## Assignment
Each line below is to be repeated exactly; any picture is to be left out.

Front-end code edit data
= = = =

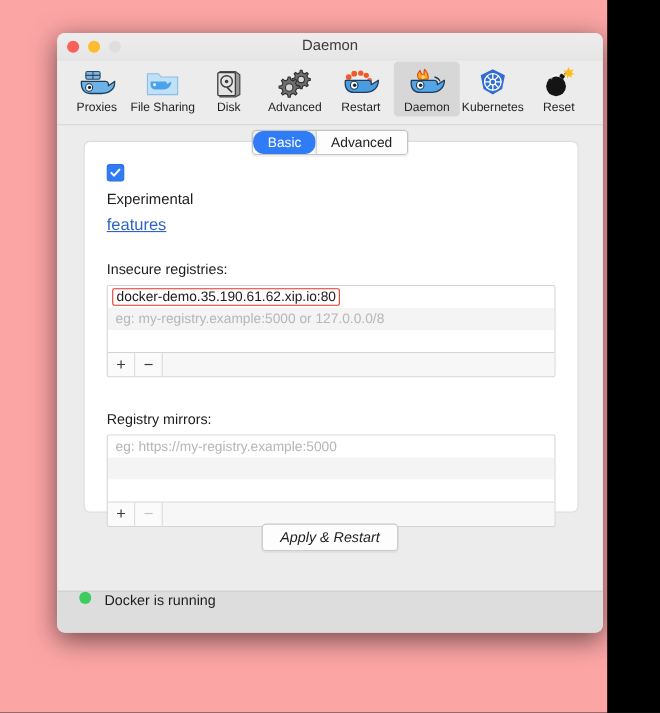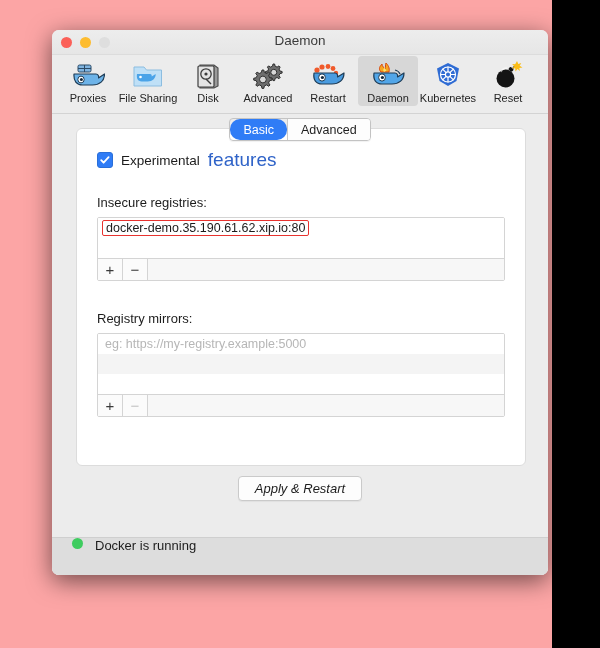--- a/index.html
+++ b/index.html
@@ -130,7 +130,7 @@
   .panel-inner { padding: 20px 20px 0 20px; }
 
   
-  .cbrow { display: flex; align-items: center; gap: 8px; }
+  .cbrow { display: flex; align-items: flex-start; gap: 8px; flex-direction: column; }
   .cbox {
     width: 14px; height: 14px;
     border-radius: 3px;

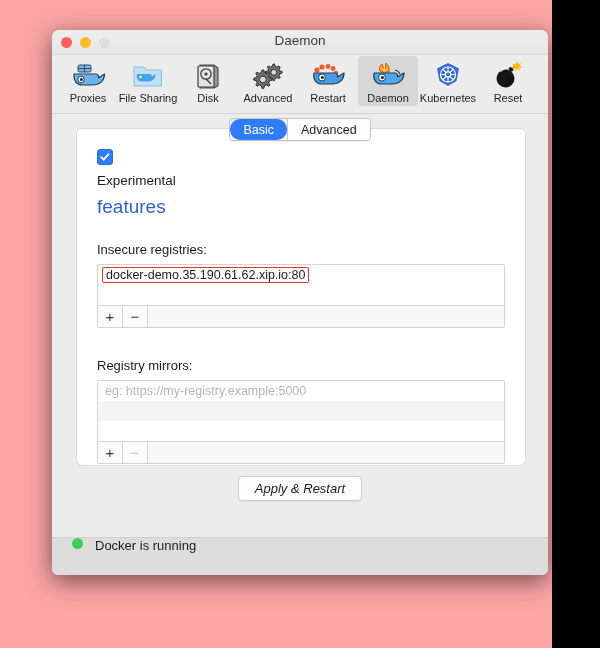--- a/index.html
+++ b/index.html
@@ -142,8 +142,9 @@
   .cbox svg { position: absolute; left: 1px; top: 1px; }
   .cblabel { font-size: 13.5px; color: #1c1c1c; }
   .cblink {
-    font-size: 19px;
+    font-size: 15px;
     color: #2f63c8;
+    text-decoration: underline;
     cursor: pointer;
   }
 

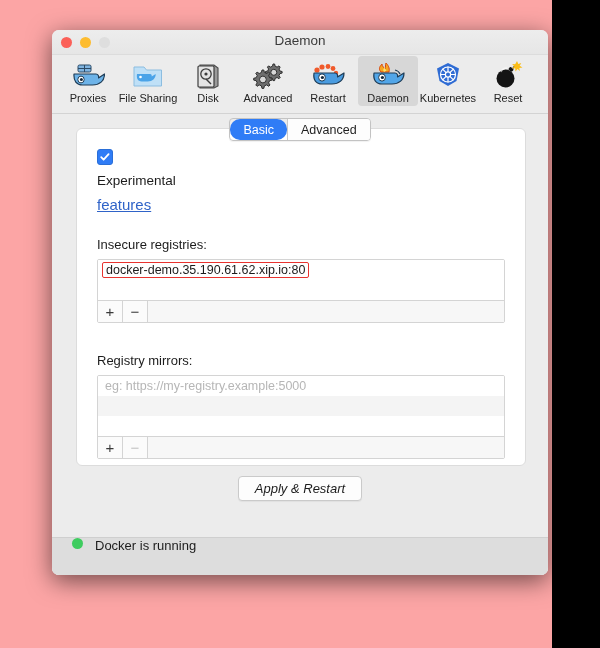--- a/index.html
+++ b/index.html
@@ -404,6 +404,9 @@
               <div class="lrow">
                 <span class="val invalid" style="border-color: rgb(232, 51, 47);">docker-demo.35.190.61.62.xip.io:80</span>
               </div>
+              <div class="lrow alt">
+                <span class="ph">eg: my-registry.example:5000 or 127.0.0.0/8</span>
+              </div>
               <div class="lrow">
                 <span class="val"></span>
               </div>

= = = =

## Answer box
--- a/index.html
+++ b/index.html
@@ -130,7 +130,7 @@
   .panel-inner { padding: 20px 20px 0 20px; }
 
   
-  .cbrow { display: flex; align-items: center; gap: 8px; }
+  .cbrow { display: flex; align-items: flex-start; gap: 8px; flex-direction: column; }
   .cbox {
     width: 14px; height: 14px;
     border-radius: 3px;

--- a/index.html
+++ b/index.html
@@ -142,8 +142,9 @@
   .cbox svg { position: absolute; left: 1px; top: 1px; }
   .cblabel { font-size: 13.5px; color: #1c1c1c; }
   .cblink {
-    font-size: 19px;
+    font-size: 15px;
     color: #2f63c8;
+    text-decoration: underline;
     cursor: pointer;
   }
 

--- a/index.html
+++ b/index.html
@@ -404,6 +404,9 @@
               <div class="lrow">
                 <span class="val invalid" style="border-color: rgb(232, 51, 47);">docker-demo.35.190.61.62.xip.io:80</span>
               </div>
+              <div class="lrow alt">
+                <span class="ph">eg: my-registry.example:5000 or 127.0.0.0/8</span>
+              </div>
               <div class="lrow">
                 <span class="val"></span>
               </div>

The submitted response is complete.